:: Records for this task ::

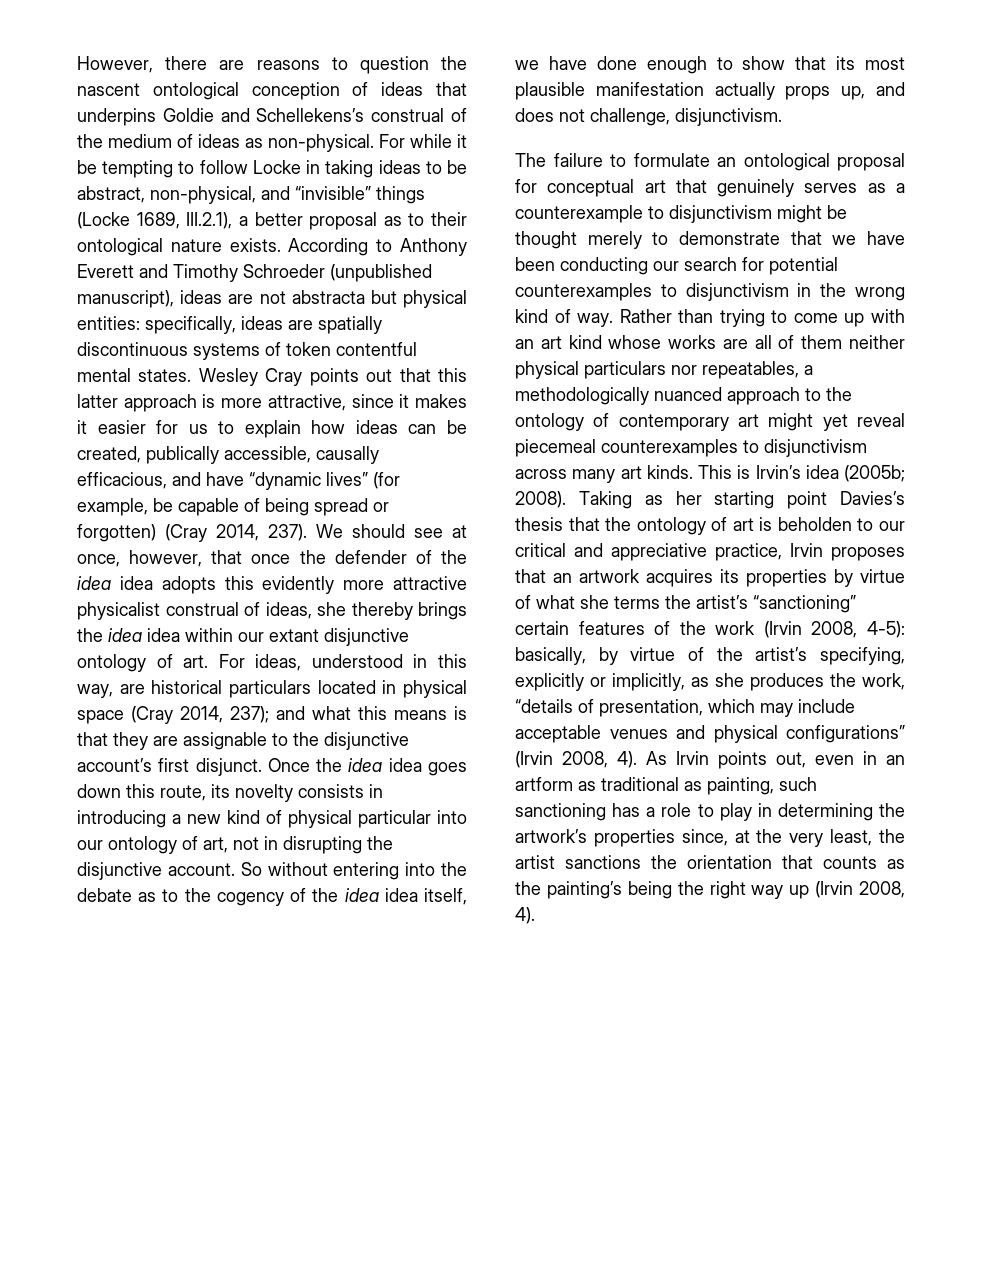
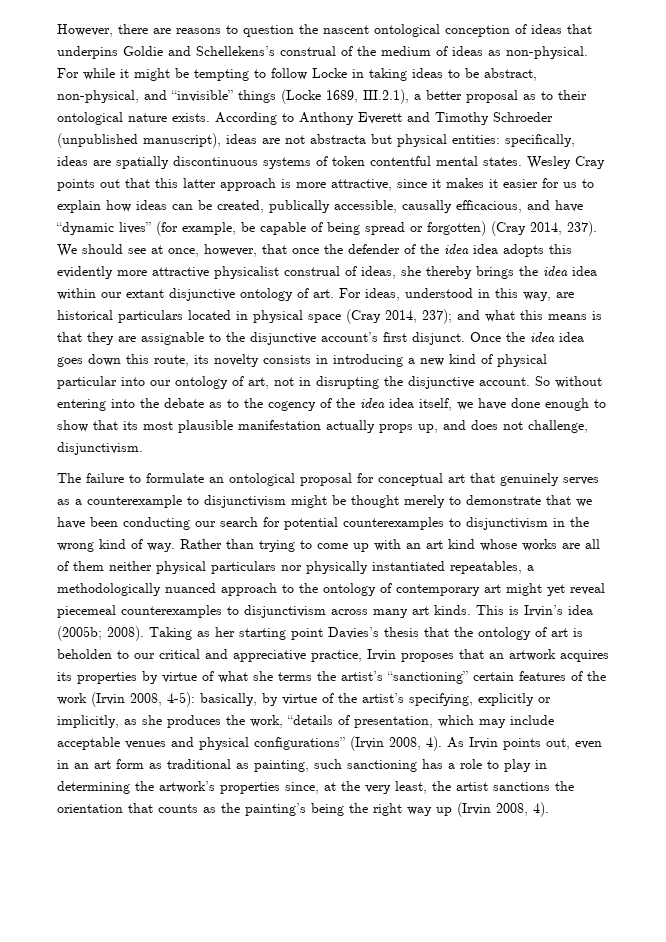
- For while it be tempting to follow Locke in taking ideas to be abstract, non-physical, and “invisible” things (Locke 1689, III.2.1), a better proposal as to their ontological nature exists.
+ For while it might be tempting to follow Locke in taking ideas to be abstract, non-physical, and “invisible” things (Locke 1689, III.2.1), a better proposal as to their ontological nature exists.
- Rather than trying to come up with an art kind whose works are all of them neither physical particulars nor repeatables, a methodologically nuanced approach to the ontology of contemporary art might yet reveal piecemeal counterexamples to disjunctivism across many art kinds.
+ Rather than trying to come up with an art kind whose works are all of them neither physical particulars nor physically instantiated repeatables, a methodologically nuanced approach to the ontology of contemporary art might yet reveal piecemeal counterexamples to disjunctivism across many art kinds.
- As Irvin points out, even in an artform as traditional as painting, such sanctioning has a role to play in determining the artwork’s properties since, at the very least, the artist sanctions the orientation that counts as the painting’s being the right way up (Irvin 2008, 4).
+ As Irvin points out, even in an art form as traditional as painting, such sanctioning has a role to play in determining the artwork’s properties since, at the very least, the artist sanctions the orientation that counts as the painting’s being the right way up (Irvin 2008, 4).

:::
:: Records for this task ::

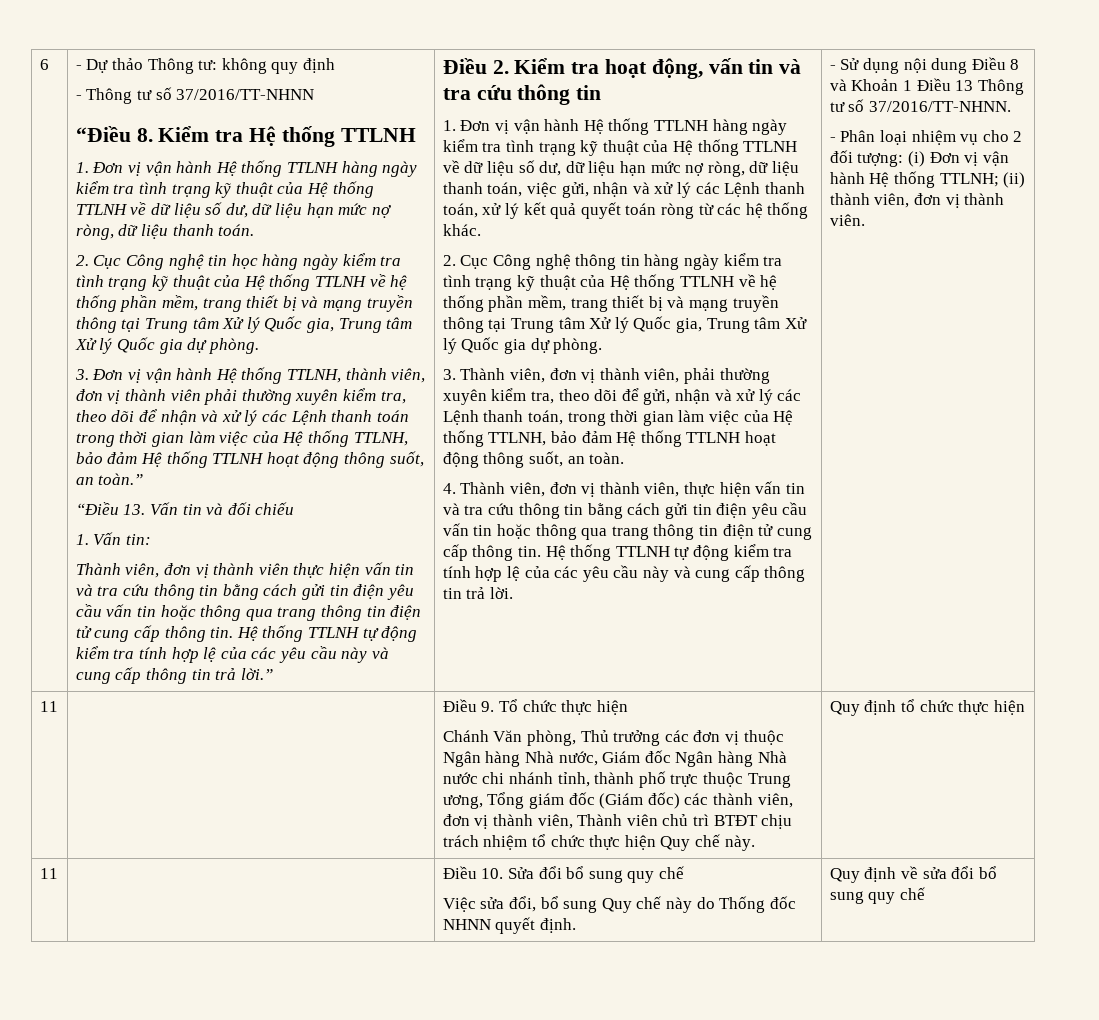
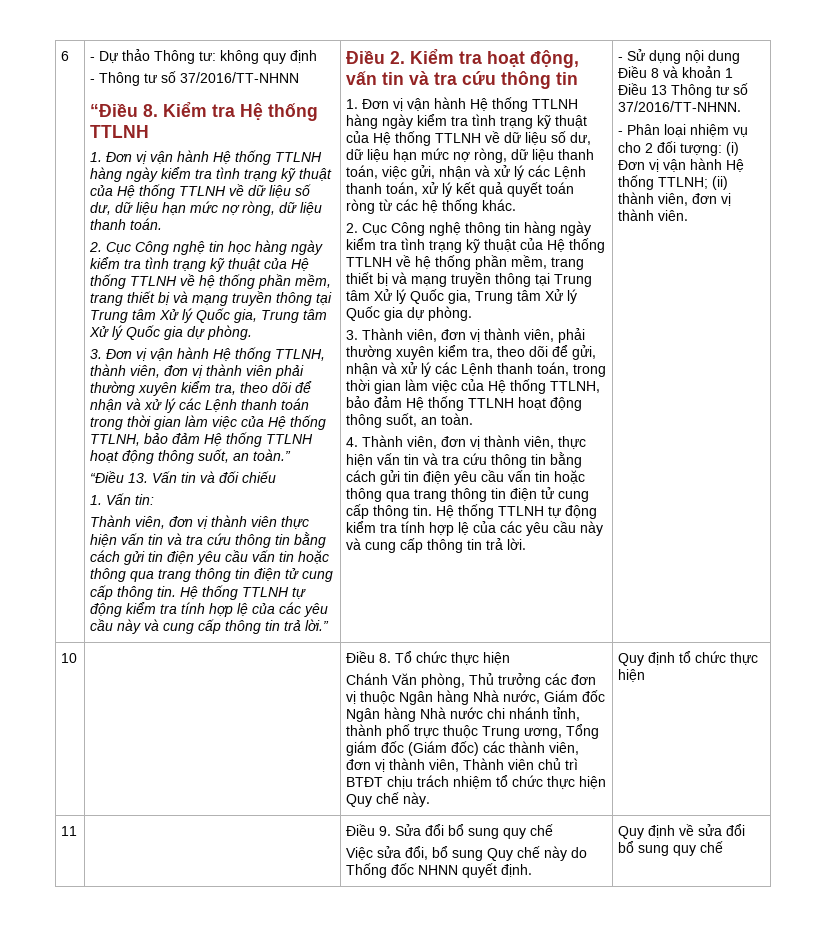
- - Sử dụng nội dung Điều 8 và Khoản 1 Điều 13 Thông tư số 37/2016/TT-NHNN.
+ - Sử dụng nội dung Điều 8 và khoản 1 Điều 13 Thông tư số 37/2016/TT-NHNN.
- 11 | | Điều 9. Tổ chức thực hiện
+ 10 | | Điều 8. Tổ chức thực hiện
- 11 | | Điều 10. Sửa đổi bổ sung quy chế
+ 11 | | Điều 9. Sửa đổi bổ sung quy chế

:::

Task prompt |
Search the entries above for the word "sung", and copy every line where it occurs.

Response |
- 11 | | Điều 10. Sửa đổi bổ sung quy chế
+ 11 | | Điều 9. Sửa đổi bổ sung quy chế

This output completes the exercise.